Description of the task -
Return the data below exactly as given, except for the images.

● ● ● ● ● ● ●

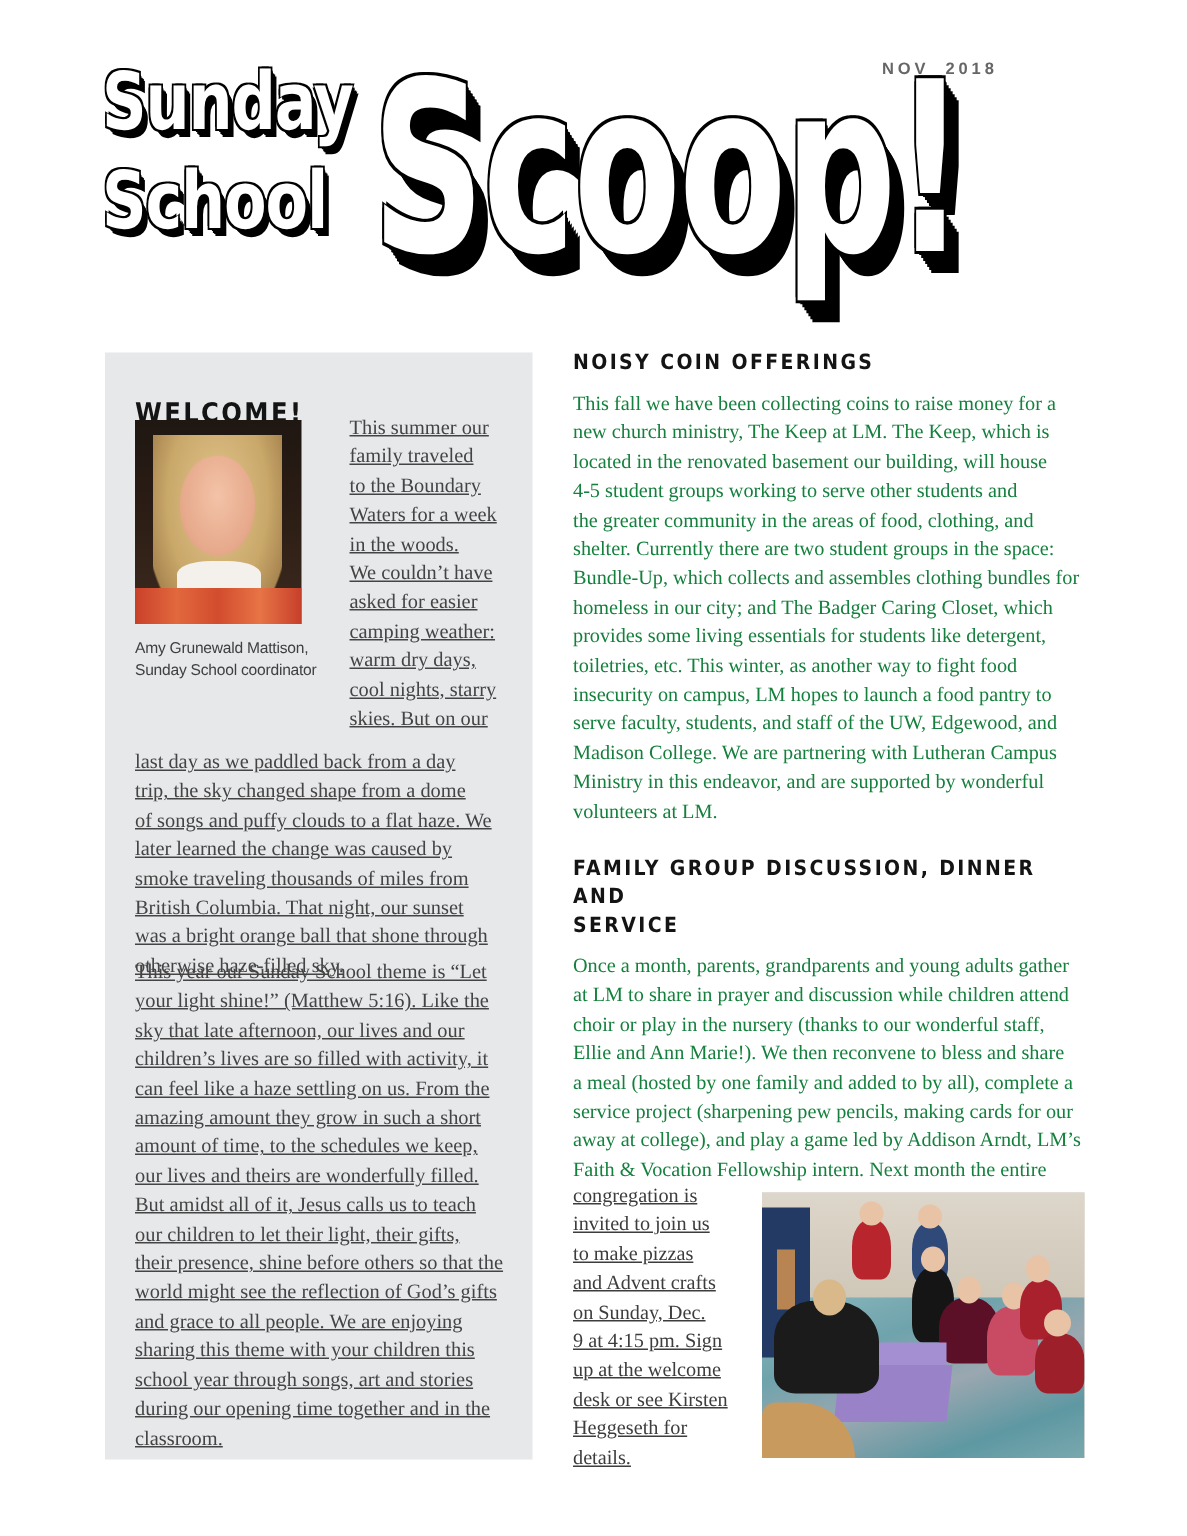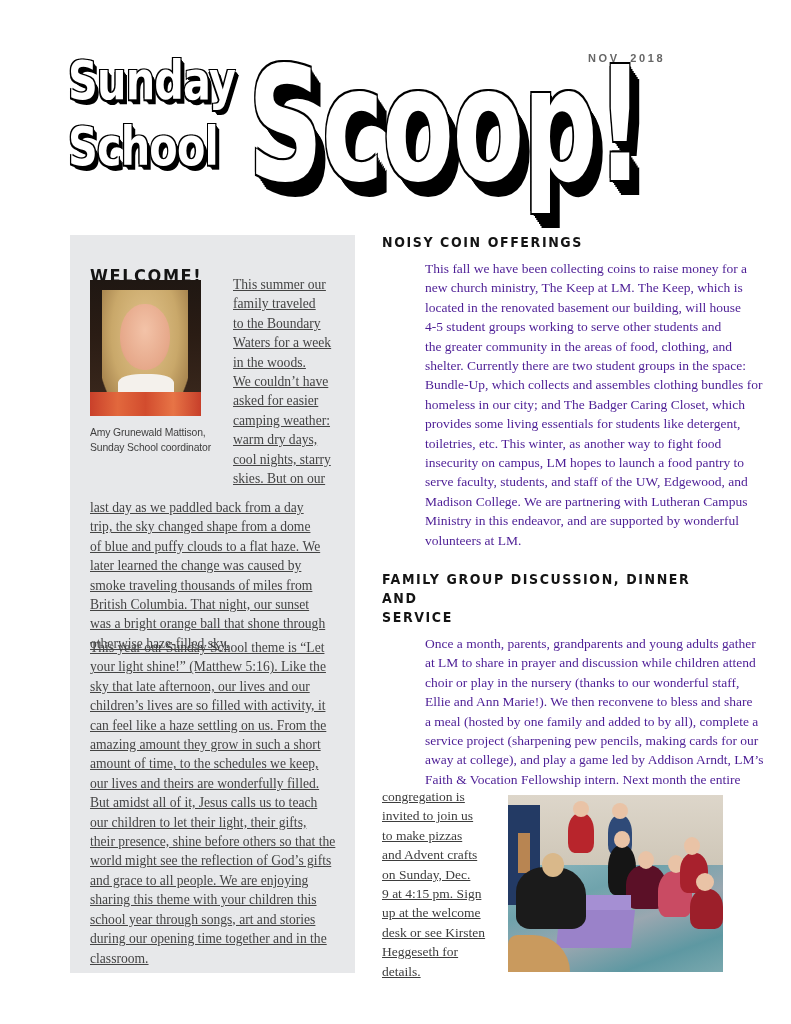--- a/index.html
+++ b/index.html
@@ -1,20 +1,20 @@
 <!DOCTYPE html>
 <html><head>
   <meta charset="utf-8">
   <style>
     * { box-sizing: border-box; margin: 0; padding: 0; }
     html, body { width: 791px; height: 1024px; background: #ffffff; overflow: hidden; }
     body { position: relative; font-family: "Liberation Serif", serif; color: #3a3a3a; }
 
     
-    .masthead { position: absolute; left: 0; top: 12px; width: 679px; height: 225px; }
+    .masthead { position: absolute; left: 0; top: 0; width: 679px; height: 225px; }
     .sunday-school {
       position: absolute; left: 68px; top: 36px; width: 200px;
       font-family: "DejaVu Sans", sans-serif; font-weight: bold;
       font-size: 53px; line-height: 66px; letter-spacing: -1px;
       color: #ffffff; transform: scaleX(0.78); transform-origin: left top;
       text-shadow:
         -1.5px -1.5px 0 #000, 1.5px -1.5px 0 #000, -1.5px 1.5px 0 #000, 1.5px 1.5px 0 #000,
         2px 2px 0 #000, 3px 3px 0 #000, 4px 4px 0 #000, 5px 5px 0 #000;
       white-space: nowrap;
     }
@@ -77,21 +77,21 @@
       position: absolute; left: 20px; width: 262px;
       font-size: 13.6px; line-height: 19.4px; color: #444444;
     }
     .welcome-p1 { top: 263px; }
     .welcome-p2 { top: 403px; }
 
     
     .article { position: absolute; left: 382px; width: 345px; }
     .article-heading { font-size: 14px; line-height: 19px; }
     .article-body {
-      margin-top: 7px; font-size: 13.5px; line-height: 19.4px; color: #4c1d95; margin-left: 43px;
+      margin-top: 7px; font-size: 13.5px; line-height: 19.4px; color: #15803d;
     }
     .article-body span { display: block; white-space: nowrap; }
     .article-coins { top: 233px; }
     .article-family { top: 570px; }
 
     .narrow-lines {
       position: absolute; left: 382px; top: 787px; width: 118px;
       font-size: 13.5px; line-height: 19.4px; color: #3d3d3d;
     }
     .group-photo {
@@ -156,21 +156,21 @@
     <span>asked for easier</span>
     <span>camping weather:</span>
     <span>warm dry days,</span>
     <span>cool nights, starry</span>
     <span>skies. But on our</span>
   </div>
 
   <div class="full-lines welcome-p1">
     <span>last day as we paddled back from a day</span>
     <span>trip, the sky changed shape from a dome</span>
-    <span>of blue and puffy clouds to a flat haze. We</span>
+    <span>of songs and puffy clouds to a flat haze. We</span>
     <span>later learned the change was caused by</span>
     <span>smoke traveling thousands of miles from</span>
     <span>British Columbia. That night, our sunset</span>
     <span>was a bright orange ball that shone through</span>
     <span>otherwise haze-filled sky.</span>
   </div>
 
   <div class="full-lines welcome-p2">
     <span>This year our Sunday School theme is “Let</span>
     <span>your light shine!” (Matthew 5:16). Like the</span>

● ● ● ● ● ● ●

Task answer -
--- a/index.html
+++ b/index.html
@@ -1,20 +1,20 @@
 <!DOCTYPE html>
 <html><head>
   <meta charset="utf-8">
   <style>
     * { box-sizing: border-box; margin: 0; padding: 0; }
     html, body { width: 791px; height: 1024px; background: #ffffff; overflow: hidden; }
     body { position: relative; font-family: "Liberation Serif", serif; color: #3a3a3a; }
 
     
-    .masthead { position: absolute; left: 0; top: 12px; width: 679px; height: 225px; }
+    .masthead { position: absolute; left: 0; top: 0; width: 679px; height: 225px; }
     .sunday-school {
       position: absolute; left: 68px; top: 36px; width: 200px;
       font-family: "DejaVu Sans", sans-serif; font-weight: bold;
       font-size: 53px; line-height: 66px; letter-spacing: -1px;
       color: #ffffff; transform: scaleX(0.78); transform-origin: left top;
       text-shadow:
         -1.5px -1.5px 0 #000, 1.5px -1.5px 0 #000, -1.5px 1.5px 0 #000, 1.5px 1.5px 0 #000,
         2px 2px 0 #000, 3px 3px 0 #000, 4px 4px 0 #000, 5px 5px 0 #000;
       white-space: nowrap;
     }
@@ -77,21 +77,21 @@
       position: absolute; left: 20px; width: 262px;
       font-size: 13.6px; line-height: 19.4px; color: #444444;
     }
     .welcome-p1 { top: 263px; }
     .welcome-p2 { top: 403px; }
 
     
     .article { position: absolute; left: 382px; width: 345px; }
     .article-heading { font-size: 14px; line-height: 19px; }
     .article-body {
-      margin-top: 7px; font-size: 13.5px; line-height: 19.4px; color: #4c1d95; margin-left: 43px;
+      margin-top: 7px; font-size: 13.5px; line-height: 19.4px; color: #15803d;
     }
     .article-body span { display: block; white-space: nowrap; }
     .article-coins { top: 233px; }
     .article-family { top: 570px; }
 
     .narrow-lines {
       position: absolute; left: 382px; top: 787px; width: 118px;
       font-size: 13.5px; line-height: 19.4px; color: #3d3d3d;
     }
     .group-photo {
@@ -156,21 +156,21 @@
     <span>asked for easier</span>
     <span>camping weather:</span>
     <span>warm dry days,</span>
     <span>cool nights, starry</span>
     <span>skies. But on our</span>
   </div>
 
   <div class="full-lines welcome-p1">
     <span>last day as we paddled back from a day</span>
     <span>trip, the sky changed shape from a dome</span>
-    <span>of blue and puffy clouds to a flat haze. We</span>
+    <span>of songs and puffy clouds to a flat haze. We</span>
     <span>later learned the change was caused by</span>
     <span>smoke traveling thousands of miles from</span>
     <span>British Columbia. That night, our sunset</span>
     <span>was a bright orange ball that shone through</span>
     <span>otherwise haze-filled sky.</span>
   </div>
 
   <div class="full-lines welcome-p2">
     <span>This year our Sunday School theme is “Let</span>
     <span>your light shine!” (Matthew 5:16). Like the</span>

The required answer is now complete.